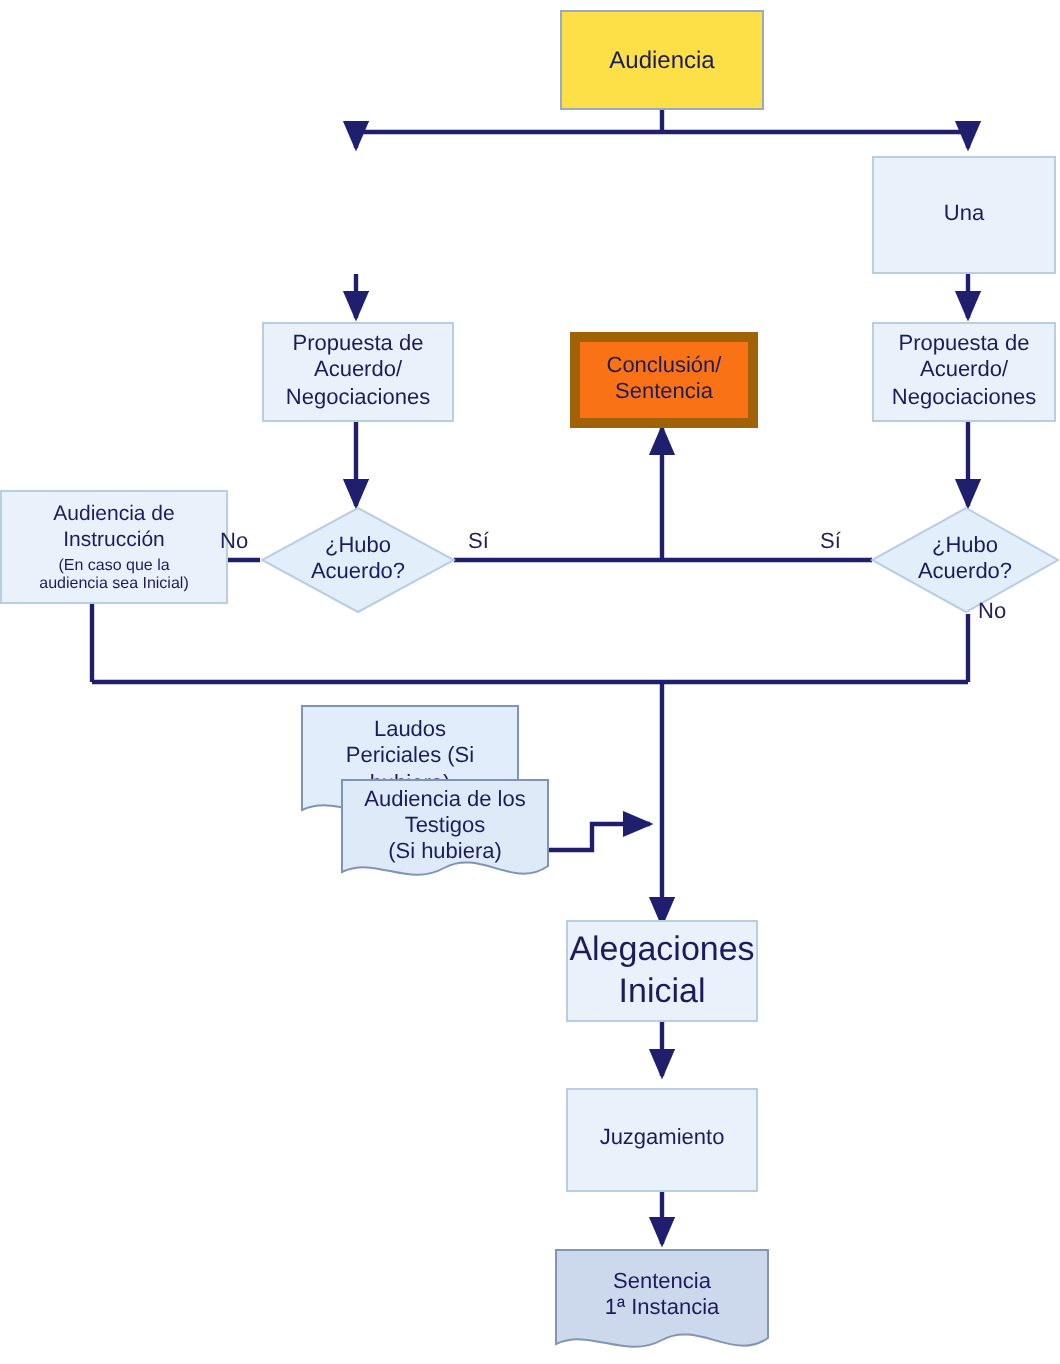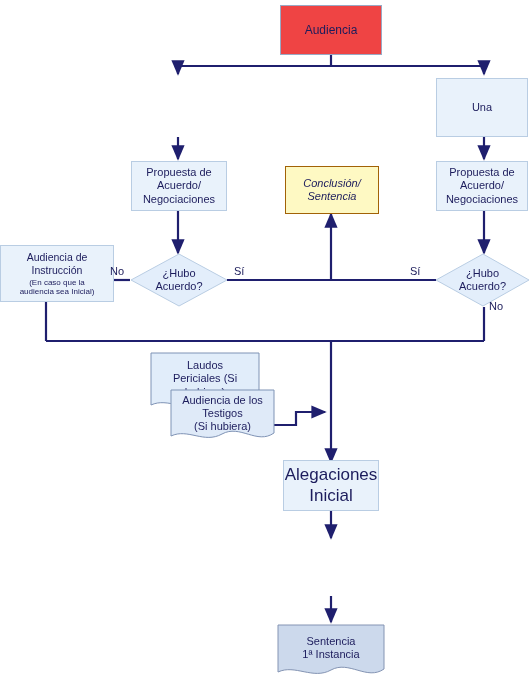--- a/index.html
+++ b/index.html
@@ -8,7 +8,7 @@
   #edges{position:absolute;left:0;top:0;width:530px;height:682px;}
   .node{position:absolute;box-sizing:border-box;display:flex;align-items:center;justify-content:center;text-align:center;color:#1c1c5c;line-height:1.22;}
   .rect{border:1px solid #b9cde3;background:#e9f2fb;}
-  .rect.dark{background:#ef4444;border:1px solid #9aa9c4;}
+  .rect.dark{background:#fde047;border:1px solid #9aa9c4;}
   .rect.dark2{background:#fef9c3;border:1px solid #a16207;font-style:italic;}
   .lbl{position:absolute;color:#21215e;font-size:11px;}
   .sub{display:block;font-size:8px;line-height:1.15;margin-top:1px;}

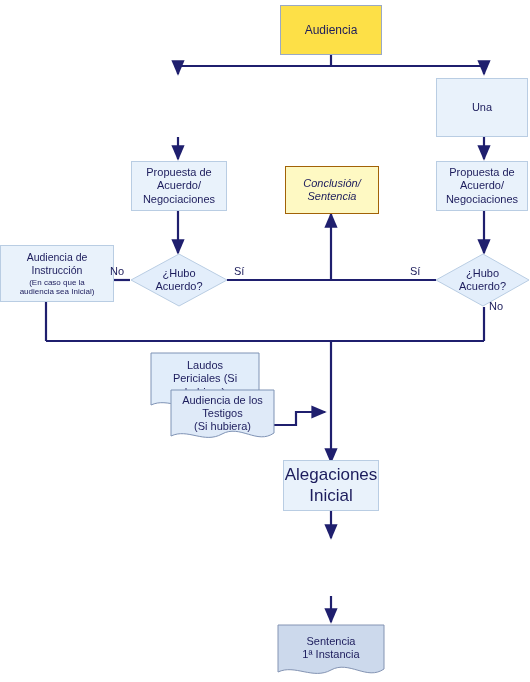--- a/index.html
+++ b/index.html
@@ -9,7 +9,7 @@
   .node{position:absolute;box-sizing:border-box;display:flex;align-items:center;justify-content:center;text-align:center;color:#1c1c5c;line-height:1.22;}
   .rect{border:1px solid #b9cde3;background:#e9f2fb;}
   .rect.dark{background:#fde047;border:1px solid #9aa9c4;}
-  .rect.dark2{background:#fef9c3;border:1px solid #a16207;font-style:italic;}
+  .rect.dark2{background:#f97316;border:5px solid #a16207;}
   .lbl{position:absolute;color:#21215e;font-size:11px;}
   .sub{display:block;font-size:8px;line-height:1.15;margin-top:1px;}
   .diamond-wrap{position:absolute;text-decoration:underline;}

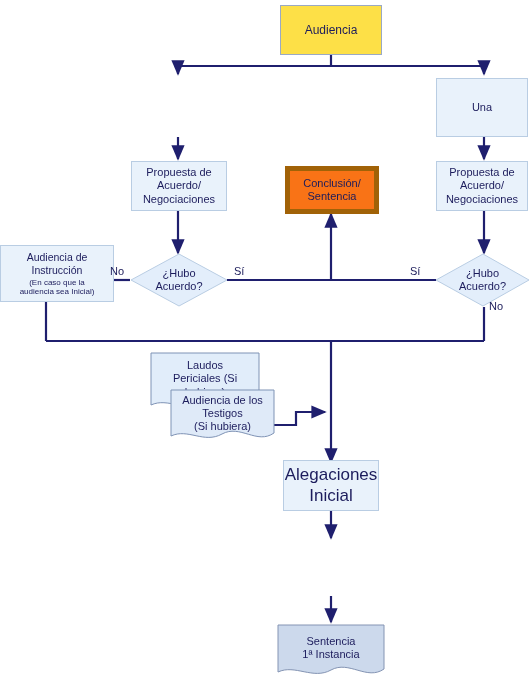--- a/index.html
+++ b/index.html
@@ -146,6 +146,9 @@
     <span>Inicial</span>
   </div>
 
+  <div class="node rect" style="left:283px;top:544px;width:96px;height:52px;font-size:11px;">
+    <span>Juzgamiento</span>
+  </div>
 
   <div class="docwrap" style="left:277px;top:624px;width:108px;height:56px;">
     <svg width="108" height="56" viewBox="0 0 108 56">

________

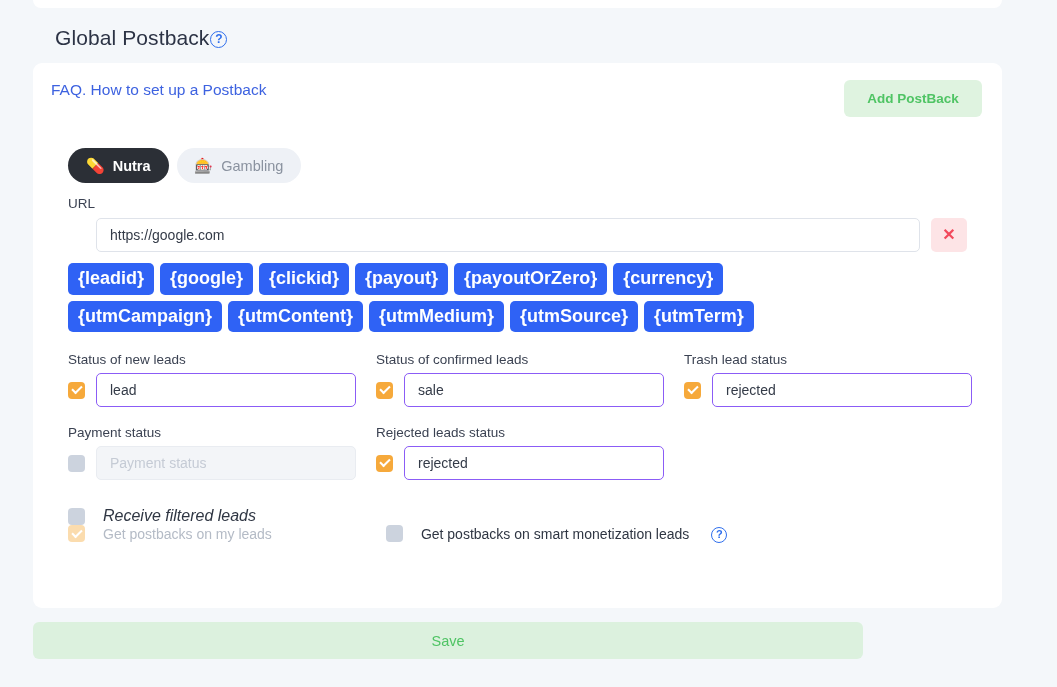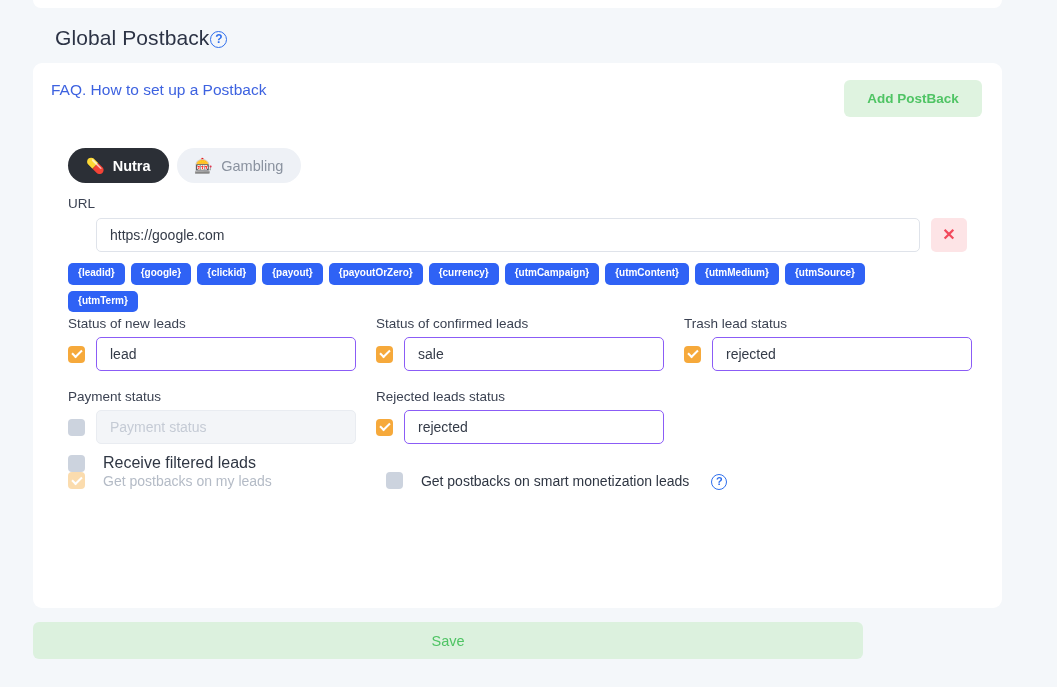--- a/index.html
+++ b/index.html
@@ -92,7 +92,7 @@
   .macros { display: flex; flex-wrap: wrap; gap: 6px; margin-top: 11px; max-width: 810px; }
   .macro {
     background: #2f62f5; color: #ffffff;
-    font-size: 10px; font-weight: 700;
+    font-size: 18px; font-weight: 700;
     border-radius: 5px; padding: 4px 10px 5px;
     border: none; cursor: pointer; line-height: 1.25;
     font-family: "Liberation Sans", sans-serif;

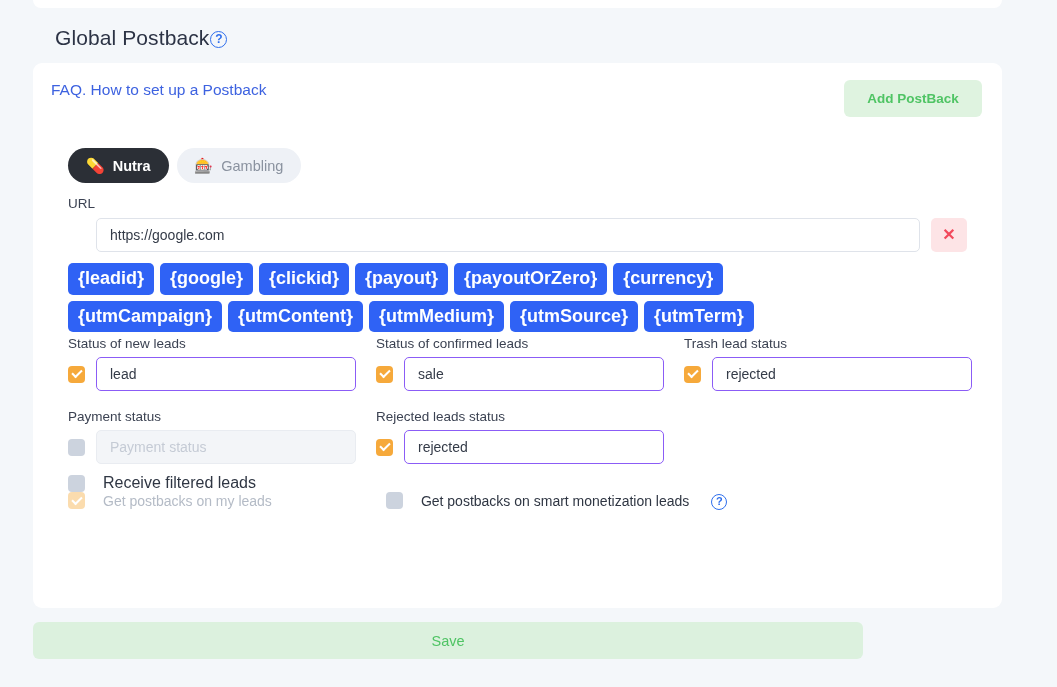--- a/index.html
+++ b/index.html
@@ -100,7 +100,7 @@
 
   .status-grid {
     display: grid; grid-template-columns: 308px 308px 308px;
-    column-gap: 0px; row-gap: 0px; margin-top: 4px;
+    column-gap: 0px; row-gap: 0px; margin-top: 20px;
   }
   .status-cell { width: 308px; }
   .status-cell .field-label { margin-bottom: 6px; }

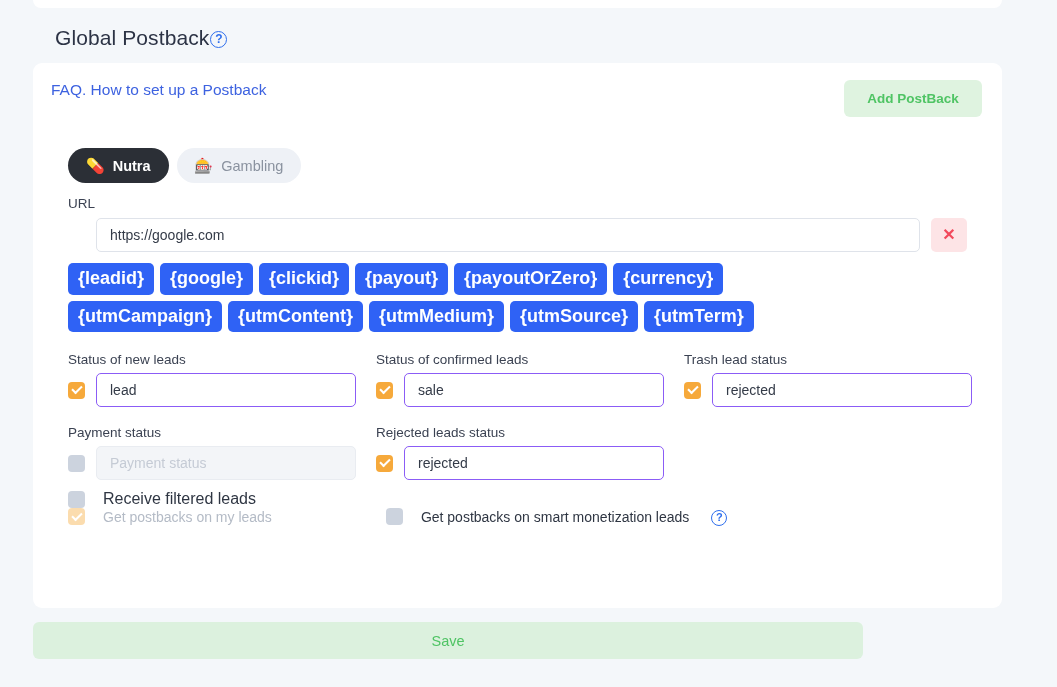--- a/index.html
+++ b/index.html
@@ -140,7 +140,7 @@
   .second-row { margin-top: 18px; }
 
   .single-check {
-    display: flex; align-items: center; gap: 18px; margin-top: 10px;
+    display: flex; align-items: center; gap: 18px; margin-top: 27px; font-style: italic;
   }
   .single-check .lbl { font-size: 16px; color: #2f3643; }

________

### WHAT YOU WILL DO:
List each line of the records that holds the string "cell".

### OUTPUT FOR THIS EXERCISE:
   .status-cell { width: 308px; }
   .status-cell .field-label { margin-bottom: 6px; }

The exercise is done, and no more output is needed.